#### RECORDS FOR PROCESSING ####
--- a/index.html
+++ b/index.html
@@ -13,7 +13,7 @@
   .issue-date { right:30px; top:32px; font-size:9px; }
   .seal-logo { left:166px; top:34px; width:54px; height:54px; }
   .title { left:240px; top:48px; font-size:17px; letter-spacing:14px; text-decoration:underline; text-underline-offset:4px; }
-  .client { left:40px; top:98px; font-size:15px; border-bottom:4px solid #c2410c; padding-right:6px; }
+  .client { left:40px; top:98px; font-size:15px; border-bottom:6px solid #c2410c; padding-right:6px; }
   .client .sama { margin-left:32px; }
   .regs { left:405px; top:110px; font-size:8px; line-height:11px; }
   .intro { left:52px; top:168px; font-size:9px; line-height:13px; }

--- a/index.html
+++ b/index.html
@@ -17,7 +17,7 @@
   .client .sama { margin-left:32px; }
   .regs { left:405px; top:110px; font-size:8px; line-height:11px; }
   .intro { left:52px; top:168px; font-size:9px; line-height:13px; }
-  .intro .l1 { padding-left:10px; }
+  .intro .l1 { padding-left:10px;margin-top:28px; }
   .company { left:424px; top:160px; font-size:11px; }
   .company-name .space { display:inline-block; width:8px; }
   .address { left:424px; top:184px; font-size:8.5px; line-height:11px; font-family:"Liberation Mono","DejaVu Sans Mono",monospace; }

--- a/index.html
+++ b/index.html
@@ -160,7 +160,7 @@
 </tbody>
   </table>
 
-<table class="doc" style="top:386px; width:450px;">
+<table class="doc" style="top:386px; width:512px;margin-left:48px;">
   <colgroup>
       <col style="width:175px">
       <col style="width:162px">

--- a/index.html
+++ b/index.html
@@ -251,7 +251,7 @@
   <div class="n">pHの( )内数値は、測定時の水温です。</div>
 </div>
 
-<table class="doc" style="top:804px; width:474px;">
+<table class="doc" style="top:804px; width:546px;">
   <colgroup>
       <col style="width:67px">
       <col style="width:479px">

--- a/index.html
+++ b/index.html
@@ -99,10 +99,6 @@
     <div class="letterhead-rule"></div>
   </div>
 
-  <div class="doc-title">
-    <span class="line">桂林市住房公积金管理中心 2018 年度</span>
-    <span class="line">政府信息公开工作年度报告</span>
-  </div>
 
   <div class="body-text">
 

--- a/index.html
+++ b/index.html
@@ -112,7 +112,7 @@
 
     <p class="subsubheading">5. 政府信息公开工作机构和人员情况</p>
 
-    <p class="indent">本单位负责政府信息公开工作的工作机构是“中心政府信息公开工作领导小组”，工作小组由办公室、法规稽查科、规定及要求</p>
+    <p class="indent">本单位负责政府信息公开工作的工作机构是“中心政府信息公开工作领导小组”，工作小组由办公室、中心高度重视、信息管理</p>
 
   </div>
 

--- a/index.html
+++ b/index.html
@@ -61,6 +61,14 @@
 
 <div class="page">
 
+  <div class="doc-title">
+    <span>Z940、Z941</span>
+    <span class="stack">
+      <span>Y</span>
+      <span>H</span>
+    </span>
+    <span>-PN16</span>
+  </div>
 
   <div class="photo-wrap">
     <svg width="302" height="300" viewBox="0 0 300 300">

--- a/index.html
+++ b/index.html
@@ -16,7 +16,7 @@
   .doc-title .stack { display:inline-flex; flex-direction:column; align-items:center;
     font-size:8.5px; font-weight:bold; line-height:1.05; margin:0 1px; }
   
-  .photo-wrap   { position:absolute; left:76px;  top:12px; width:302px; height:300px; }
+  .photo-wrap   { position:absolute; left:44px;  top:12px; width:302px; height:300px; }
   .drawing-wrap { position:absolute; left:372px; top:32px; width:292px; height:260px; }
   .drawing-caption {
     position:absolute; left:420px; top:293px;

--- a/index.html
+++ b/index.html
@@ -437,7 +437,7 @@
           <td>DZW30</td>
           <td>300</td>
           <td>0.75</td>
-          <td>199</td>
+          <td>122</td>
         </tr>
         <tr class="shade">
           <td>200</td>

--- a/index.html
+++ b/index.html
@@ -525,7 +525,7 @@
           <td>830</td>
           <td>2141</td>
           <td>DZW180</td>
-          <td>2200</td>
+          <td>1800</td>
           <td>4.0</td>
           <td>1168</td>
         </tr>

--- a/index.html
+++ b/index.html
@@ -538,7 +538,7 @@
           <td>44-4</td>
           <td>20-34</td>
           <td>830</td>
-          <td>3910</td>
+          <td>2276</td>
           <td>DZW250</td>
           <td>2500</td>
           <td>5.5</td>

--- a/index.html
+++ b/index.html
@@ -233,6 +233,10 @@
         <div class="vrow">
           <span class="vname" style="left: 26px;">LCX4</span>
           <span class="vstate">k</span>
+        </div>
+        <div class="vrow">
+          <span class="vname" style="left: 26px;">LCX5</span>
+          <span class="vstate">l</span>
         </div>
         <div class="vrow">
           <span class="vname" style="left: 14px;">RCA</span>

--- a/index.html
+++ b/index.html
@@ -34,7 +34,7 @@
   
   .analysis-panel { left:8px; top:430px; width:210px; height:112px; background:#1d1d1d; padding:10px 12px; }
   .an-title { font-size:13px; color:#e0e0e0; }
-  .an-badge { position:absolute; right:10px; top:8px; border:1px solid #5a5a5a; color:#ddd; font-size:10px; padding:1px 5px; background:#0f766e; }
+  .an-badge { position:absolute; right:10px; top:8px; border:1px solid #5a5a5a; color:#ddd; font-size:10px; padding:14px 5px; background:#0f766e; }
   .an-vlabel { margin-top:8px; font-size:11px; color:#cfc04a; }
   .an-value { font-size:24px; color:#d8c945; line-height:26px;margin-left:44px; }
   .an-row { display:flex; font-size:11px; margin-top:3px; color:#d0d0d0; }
####
TASK BRIEF
Line by line, retype all the entries exactly as they are shown.

TASK ANSWER
--- a/index.html
+++ b/index.html
@@ -13,7 +13,7 @@
   .issue-date { right:30px; top:32px; font-size:9px; }
   .seal-logo { left:166px; top:34px; width:54px; height:54px; }
   .title { left:240px; top:48px; font-size:17px; letter-spacing:14px; text-decoration:underline; text-underline-offset:4px; }
-  .client { left:40px; top:98px; font-size:15px; border-bottom:4px solid #c2410c; padding-right:6px; }
+  .client { left:40px; top:98px; font-size:15px; border-bottom:6px solid #c2410c; padding-right:6px; }
   .client .sama { margin-left:32px; }
   .regs { left:405px; top:110px; font-size:8px; line-height:11px; }
   .intro { left:52px; top:168px; font-size:9px; line-height:13px; }

--- a/index.html
+++ b/index.html
@@ -17,7 +17,7 @@
   .client .sama { margin-left:32px; }
   .regs { left:405px; top:110px; font-size:8px; line-height:11px; }
   .intro { left:52px; top:168px; font-size:9px; line-height:13px; }
-  .intro .l1 { padding-left:10px; }
+  .intro .l1 { padding-left:10px;margin-top:28px; }
   .company { left:424px; top:160px; font-size:11px; }
   .company-name .space { display:inline-block; width:8px; }
   .address { left:424px; top:184px; font-size:8.5px; line-height:11px; font-family:"Liberation Mono","DejaVu Sans Mono",monospace; }

--- a/index.html
+++ b/index.html
@@ -160,7 +160,7 @@
 </tbody>
   </table>
 
-<table class="doc" style="top:386px; width:450px;">
+<table class="doc" style="top:386px; width:512px;margin-left:48px;">
   <colgroup>
       <col style="width:175px">
       <col style="width:162px">

--- a/index.html
+++ b/index.html
@@ -251,7 +251,7 @@
   <div class="n">pHの( )内数値は、測定時の水温です。</div>
 </div>
 
-<table class="doc" style="top:804px; width:474px;">
+<table class="doc" style="top:804px; width:546px;">
   <colgroup>
       <col style="width:67px">
       <col style="width:479px">

--- a/index.html
+++ b/index.html
@@ -99,10 +99,6 @@
     <div class="letterhead-rule"></div>
   </div>
 
-  <div class="doc-title">
-    <span class="line">桂林市住房公积金管理中心 2018 年度</span>
-    <span class="line">政府信息公开工作年度报告</span>
-  </div>
 
   <div class="body-text">
 

--- a/index.html
+++ b/index.html
@@ -112,7 +112,7 @@
 
     <p class="subsubheading">5. 政府信息公开工作机构和人员情况</p>
 
-    <p class="indent">本单位负责政府信息公开工作的工作机构是“中心政府信息公开工作领导小组”，工作小组由办公室、法规稽查科、规定及要求</p>
+    <p class="indent">本单位负责政府信息公开工作的工作机构是“中心政府信息公开工作领导小组”，工作小组由办公室、中心高度重视、信息管理</p>
 
   </div>
 

--- a/index.html
+++ b/index.html
@@ -61,6 +61,14 @@
 
 <div class="page">
 
+  <div class="doc-title">
+    <span>Z940、Z941</span>
+    <span class="stack">
+      <span>Y</span>
+      <span>H</span>
+    </span>
+    <span>-PN16</span>
+  </div>
 
   <div class="photo-wrap">
     <svg width="302" height="300" viewBox="0 0 300 300">

--- a/index.html
+++ b/index.html
@@ -16,7 +16,7 @@
   .doc-title .stack { display:inline-flex; flex-direction:column; align-items:center;
     font-size:8.5px; font-weight:bold; line-height:1.05; margin:0 1px; }
   
-  .photo-wrap   { position:absolute; left:76px;  top:12px; width:302px; height:300px; }
+  .photo-wrap   { position:absolute; left:44px;  top:12px; width:302px; height:300px; }
   .drawing-wrap { position:absolute; left:372px; top:32px; width:292px; height:260px; }
   .drawing-caption {
     position:absolute; left:420px; top:293px;

--- a/index.html
+++ b/index.html
@@ -437,7 +437,7 @@
           <td>DZW30</td>
           <td>300</td>
           <td>0.75</td>
-          <td>199</td>
+          <td>122</td>
         </tr>
         <tr class="shade">
           <td>200</td>

--- a/index.html
+++ b/index.html
@@ -525,7 +525,7 @@
           <td>830</td>
           <td>2141</td>
           <td>DZW180</td>
-          <td>2200</td>
+          <td>1800</td>
           <td>4.0</td>
           <td>1168</td>
         </tr>

--- a/index.html
+++ b/index.html
@@ -538,7 +538,7 @@
           <td>44-4</td>
           <td>20-34</td>
           <td>830</td>
-          <td>3910</td>
+          <td>2276</td>
           <td>DZW250</td>
           <td>2500</td>
           <td>5.5</td>

--- a/index.html
+++ b/index.html
@@ -233,6 +233,10 @@
         <div class="vrow">
           <span class="vname" style="left: 26px;">LCX4</span>
           <span class="vstate">k</span>
+        </div>
+        <div class="vrow">
+          <span class="vname" style="left: 26px;">LCX5</span>
+          <span class="vstate">l</span>
         </div>
         <div class="vrow">
           <span class="vname" style="left: 14px;">RCA</span>

--- a/index.html
+++ b/index.html
@@ -34,7 +34,7 @@
   
   .analysis-panel { left:8px; top:430px; width:210px; height:112px; background:#1d1d1d; padding:10px 12px; }
   .an-title { font-size:13px; color:#e0e0e0; }
-  .an-badge { position:absolute; right:10px; top:8px; border:1px solid #5a5a5a; color:#ddd; font-size:10px; padding:1px 5px; background:#0f766e; }
+  .an-badge { position:absolute; right:10px; top:8px; border:1px solid #5a5a5a; color:#ddd; font-size:10px; padding:14px 5px; background:#0f766e; }
   .an-vlabel { margin-top:8px; font-size:11px; color:#cfc04a; }
   .an-value { font-size:24px; color:#d8c945; line-height:26px;margin-left:44px; }
   .an-row { display:flex; font-size:11px; margin-top:3px; color:#d0d0d0; }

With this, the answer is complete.